A new machine-learning approach, developed by the University of Michigan, has created a "digital twin" capable of mapping real-time tumor metabolism in brain cancer patients. This technology aims to identify which treatment strategies, including dietary restrictions and specific drugs, are most likely to be effective against individual cases of glioma.
The model's accuracy was verified through comparisons with human patient data and experiments conducted on mice.
Technology Overview
The study, published in Cell Metabolism, builds on earlier research indicating that some gliomas can be slowed through dietary adjustments. Previously, determining which patients would benefit from restricting certain amino acids was challenging. The digital twin provides a method to make this distinction.
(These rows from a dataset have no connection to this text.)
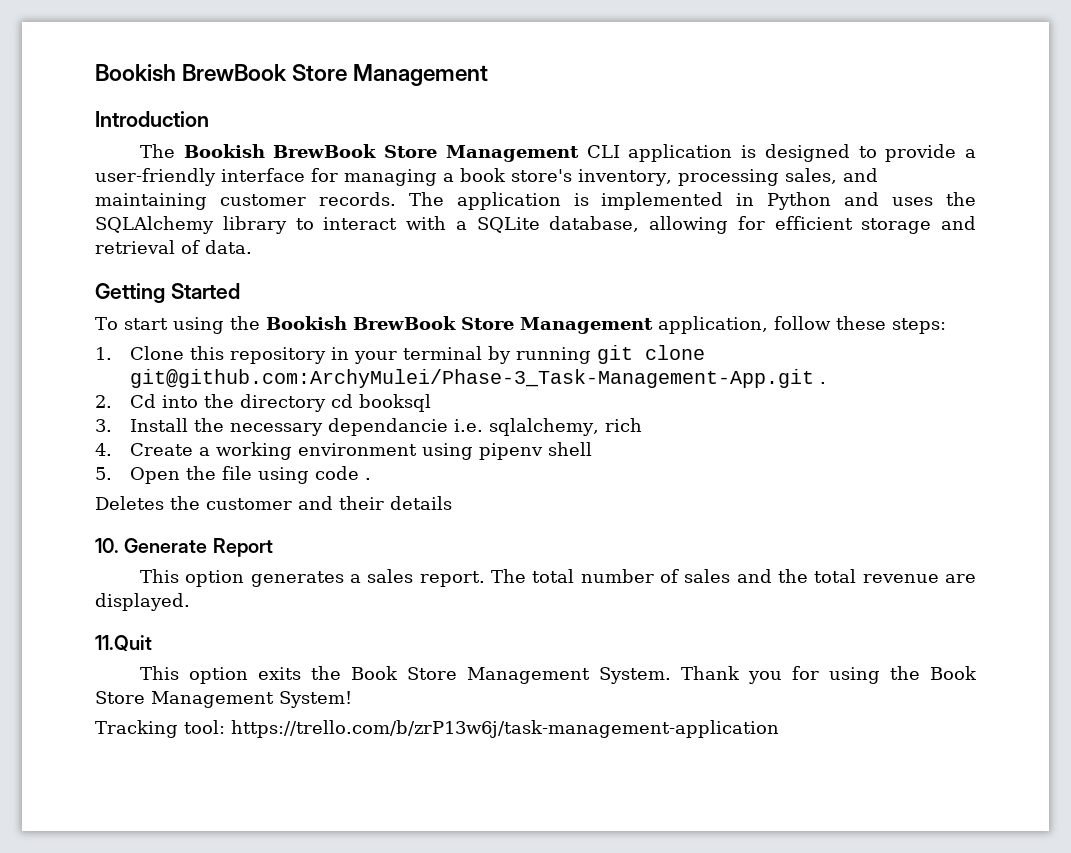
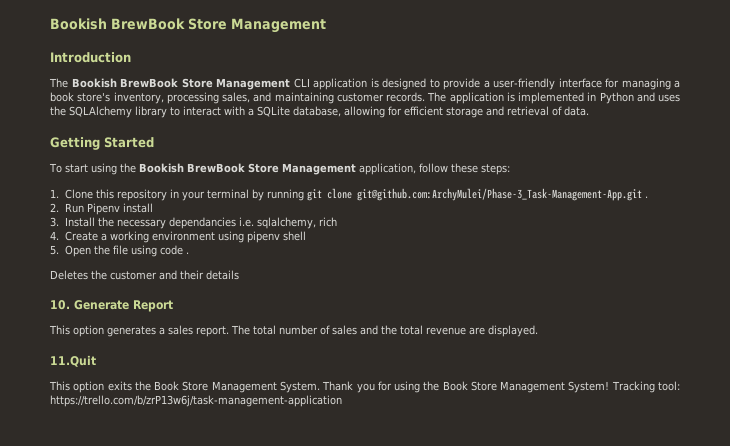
- 2. Cd into the directory cd booksql
+ 2. Run Pipenv install
- 3. Install the necessary dependancie i.e. sqlalchemy, rich
+ 3. Install the necessary dependancies i.e. sqlalchemy, rich
- Thank you for using the Book Store Management System!
- Tracking tool: https://trello.com/b/zrP13w6j/task-management-application
+ Thank you for using the Book Store Management System! Tracking tool: https://trello.com/b/zrP13w6j/task-management-application

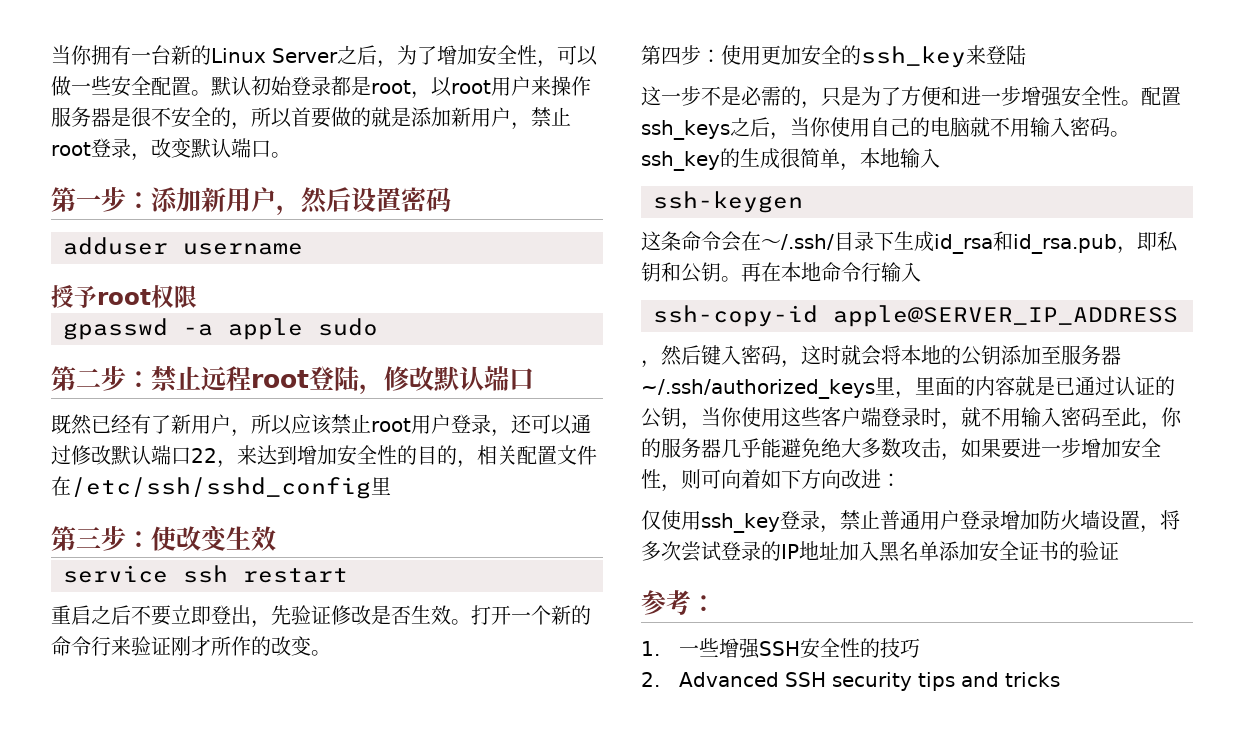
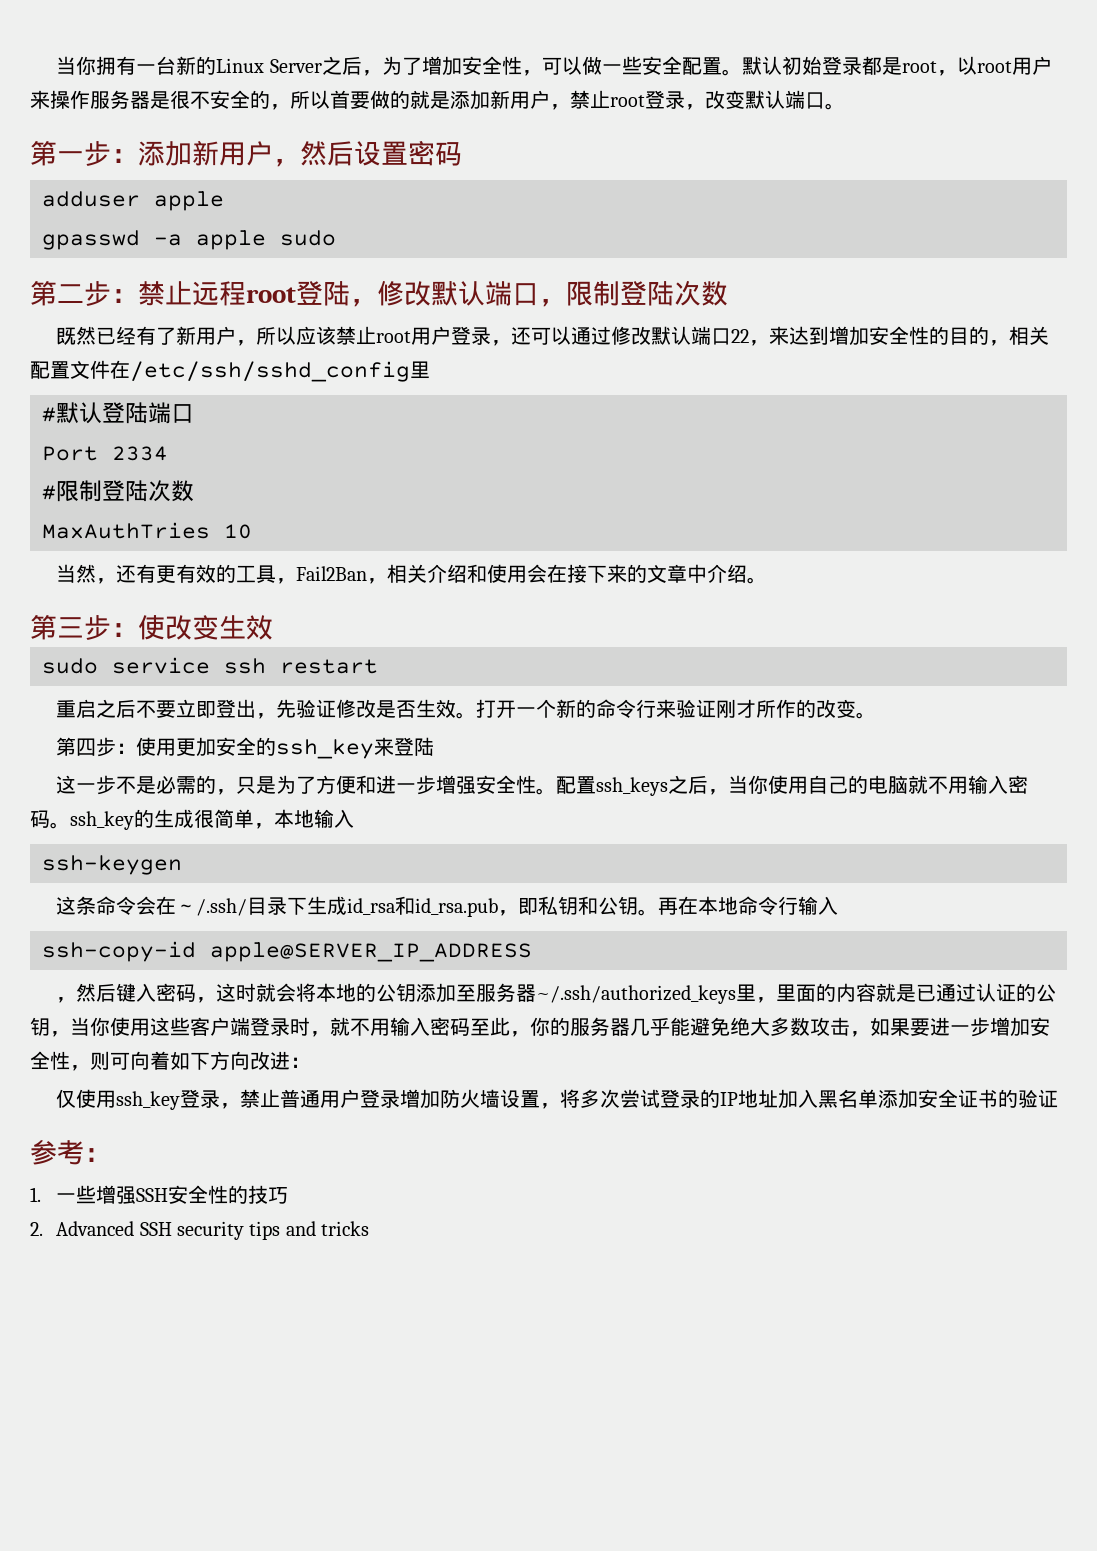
- adduser username
- 授予root权限
+ adduser apple
- 第二步：禁止远程root登陆，修改默认端口
+ 第二步：禁止远程root登陆，修改默认端口，限制登陆次数
+ #默认登陆端口
+ Port 2334
+ #限制登陆次数
+ MaxAuthTries 10
+ 当然，还有更有效的工具，Fail2Ban，相关介绍和使用会在接下来的文章中介绍。
- service ssh restart
+ sudo service ssh restart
Additionally, the digital twin assesses the effectiveness of drugs designed to prevent tumors from producing DNA building blocks. It can identify if cancer cells can bypass a drug's effects by acquiring these molecules from their environment.
How the Digital Twin Operates
Developed to overcome challenges in mapping tumor metabolism inside the brain, the computer-based digital twin predicts individual brain tumor reactions to treatment. It integrates patient data obtained from blood draws, metabolic measurements of tumor tissue, and the tumor's genetic profile.
The system then calculates the metabolic flux, which represents the speed at which cancer cells consume and process nutrients. Researchers constructed a convolutional neural network, a type of deep learning model, and trained it using synthetic patient data, constrained by measurements from eight glioma patients.
Validation and Future Implications
Comparisons with different data from six of these patients demonstrated high accuracy in predicting metabolic activity. Mouse experiments further confirmed that dietary interventions slowed tumor growth only in mice identified by the digital twin as suitable candidates for the treatment.
The digital twin also accurately predicted tumor responses to the drug mycophenolate mofetil, identifying instances where tumors could utilize a "salvage pathway" to resist the drug's effects. These predictions were also confirmed through mouse experiments.
This technology intends to allow doctors to virtually test diets or drugs, facilitating personalized cancer care by focusing on treatments most likely to be effective and avoiding those a specific tumor is equipped to resist. The team has applied for patent protection and is seeking partners to commercialize the technology.
Support and Collaboration
The research received primary funding from the National Institutes of Health, specifically the National Cancer Institute, with additional support from various foundations. Contributors included researchers from the University of Alabama, Birmingham, and the Mayo Clinic.